■ **Web document revisions**:
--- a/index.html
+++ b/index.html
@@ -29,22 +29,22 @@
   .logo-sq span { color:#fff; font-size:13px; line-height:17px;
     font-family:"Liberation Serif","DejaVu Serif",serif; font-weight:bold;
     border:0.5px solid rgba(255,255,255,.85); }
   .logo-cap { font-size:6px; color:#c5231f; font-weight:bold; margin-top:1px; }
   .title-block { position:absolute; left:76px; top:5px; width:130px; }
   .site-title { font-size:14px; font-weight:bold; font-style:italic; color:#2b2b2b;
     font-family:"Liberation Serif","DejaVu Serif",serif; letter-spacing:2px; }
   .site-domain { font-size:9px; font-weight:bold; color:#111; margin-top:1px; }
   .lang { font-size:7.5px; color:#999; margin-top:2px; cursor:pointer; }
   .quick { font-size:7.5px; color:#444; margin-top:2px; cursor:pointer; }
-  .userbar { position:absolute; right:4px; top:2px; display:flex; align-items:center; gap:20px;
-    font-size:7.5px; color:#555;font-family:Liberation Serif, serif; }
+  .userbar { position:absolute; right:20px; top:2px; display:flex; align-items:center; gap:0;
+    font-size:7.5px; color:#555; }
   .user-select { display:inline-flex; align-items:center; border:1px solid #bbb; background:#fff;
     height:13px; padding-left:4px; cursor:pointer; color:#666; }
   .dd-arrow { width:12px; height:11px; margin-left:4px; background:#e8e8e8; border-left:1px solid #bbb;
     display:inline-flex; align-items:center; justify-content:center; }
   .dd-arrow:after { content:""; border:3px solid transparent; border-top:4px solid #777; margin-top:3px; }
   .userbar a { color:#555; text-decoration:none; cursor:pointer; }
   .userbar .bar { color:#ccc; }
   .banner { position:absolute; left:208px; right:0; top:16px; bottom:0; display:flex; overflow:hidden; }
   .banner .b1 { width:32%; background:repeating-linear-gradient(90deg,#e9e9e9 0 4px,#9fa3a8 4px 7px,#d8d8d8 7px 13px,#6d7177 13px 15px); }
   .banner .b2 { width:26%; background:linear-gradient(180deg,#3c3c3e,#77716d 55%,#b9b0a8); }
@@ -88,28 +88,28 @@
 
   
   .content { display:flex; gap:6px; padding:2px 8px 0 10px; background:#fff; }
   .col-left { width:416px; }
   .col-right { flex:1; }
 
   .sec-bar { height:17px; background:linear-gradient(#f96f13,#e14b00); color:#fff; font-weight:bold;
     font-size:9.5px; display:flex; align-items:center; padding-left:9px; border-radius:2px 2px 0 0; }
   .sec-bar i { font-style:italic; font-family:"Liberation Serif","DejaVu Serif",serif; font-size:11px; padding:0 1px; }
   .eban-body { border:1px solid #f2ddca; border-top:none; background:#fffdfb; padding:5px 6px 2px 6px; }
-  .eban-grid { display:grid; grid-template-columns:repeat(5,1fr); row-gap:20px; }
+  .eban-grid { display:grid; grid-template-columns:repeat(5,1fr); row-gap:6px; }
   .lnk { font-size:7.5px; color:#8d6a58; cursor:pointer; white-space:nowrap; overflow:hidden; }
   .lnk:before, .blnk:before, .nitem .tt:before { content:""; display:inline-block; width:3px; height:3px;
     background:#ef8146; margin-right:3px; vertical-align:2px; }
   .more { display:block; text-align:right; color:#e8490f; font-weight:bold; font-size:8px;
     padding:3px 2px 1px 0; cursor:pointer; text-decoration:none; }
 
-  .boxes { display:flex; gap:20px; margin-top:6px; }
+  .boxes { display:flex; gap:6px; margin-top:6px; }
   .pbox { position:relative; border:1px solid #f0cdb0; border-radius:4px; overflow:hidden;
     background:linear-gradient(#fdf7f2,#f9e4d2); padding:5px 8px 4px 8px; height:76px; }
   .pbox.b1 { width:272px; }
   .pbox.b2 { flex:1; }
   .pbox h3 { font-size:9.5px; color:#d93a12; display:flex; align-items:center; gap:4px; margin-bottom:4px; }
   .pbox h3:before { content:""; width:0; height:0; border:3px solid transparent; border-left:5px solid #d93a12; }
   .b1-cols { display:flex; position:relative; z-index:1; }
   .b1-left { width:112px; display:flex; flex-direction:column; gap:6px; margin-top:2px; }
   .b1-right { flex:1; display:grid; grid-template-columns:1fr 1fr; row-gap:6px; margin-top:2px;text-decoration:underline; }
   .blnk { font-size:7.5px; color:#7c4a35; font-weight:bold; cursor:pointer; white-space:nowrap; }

■ **Problem to solve**: Quote the records above exactly, from the first line through the line containing "-88,28 +88,28 @@", and nothing more.

■ **Solution to this exercise**:
--- a/index.html
+++ b/index.html
@@ -29,22 +29,22 @@
   .logo-sq span { color:#fff; font-size:13px; line-height:17px;
     font-family:"Liberation Serif","DejaVu Serif",serif; font-weight:bold;
     border:0.5px solid rgba(255,255,255,.85); }
   .logo-cap { font-size:6px; color:#c5231f; font-weight:bold; margin-top:1px; }
   .title-block { position:absolute; left:76px; top:5px; width:130px; }
   .site-title { font-size:14px; font-weight:bold; font-style:italic; color:#2b2b2b;
     font-family:"Liberation Serif","DejaVu Serif",serif; letter-spacing:2px; }
   .site-domain { font-size:9px; font-weight:bold; color:#111; margin-top:1px; }
   .lang { font-size:7.5px; color:#999; margin-top:2px; cursor:pointer; }
   .quick { font-size:7.5px; color:#444; margin-top:2px; cursor:pointer; }
-  .userbar { position:absolute; right:4px; top:2px; display:flex; align-items:center; gap:20px;
-    font-size:7.5px; color:#555;font-family:Liberation Serif, serif; }
+  .userbar { position:absolute; right:20px; top:2px; display:flex; align-items:center; gap:0;
+    font-size:7.5px; color:#555; }
   .user-select { display:inline-flex; align-items:center; border:1px solid #bbb; background:#fff;
     height:13px; padding-left:4px; cursor:pointer; color:#666; }
   .dd-arrow { width:12px; height:11px; margin-left:4px; background:#e8e8e8; border-left:1px solid #bbb;
     display:inline-flex; align-items:center; justify-content:center; }
   .dd-arrow:after { content:""; border:3px solid transparent; border-top:4px solid #777; margin-top:3px; }
   .userbar a { color:#555; text-decoration:none; cursor:pointer; }
   .userbar .bar { color:#ccc; }
   .banner { position:absolute; left:208px; right:0; top:16px; bottom:0; display:flex; overflow:hidden; }
   .banner .b1 { width:32%; background:repeating-linear-gradient(90deg,#e9e9e9 0 4px,#9fa3a8 4px 7px,#d8d8d8 7px 13px,#6d7177 13px 15px); }
   .banner .b2 { width:26%; background:linear-gradient(180deg,#3c3c3e,#77716d 55%,#b9b0a8); }
@@ -88,28 +88,28 @@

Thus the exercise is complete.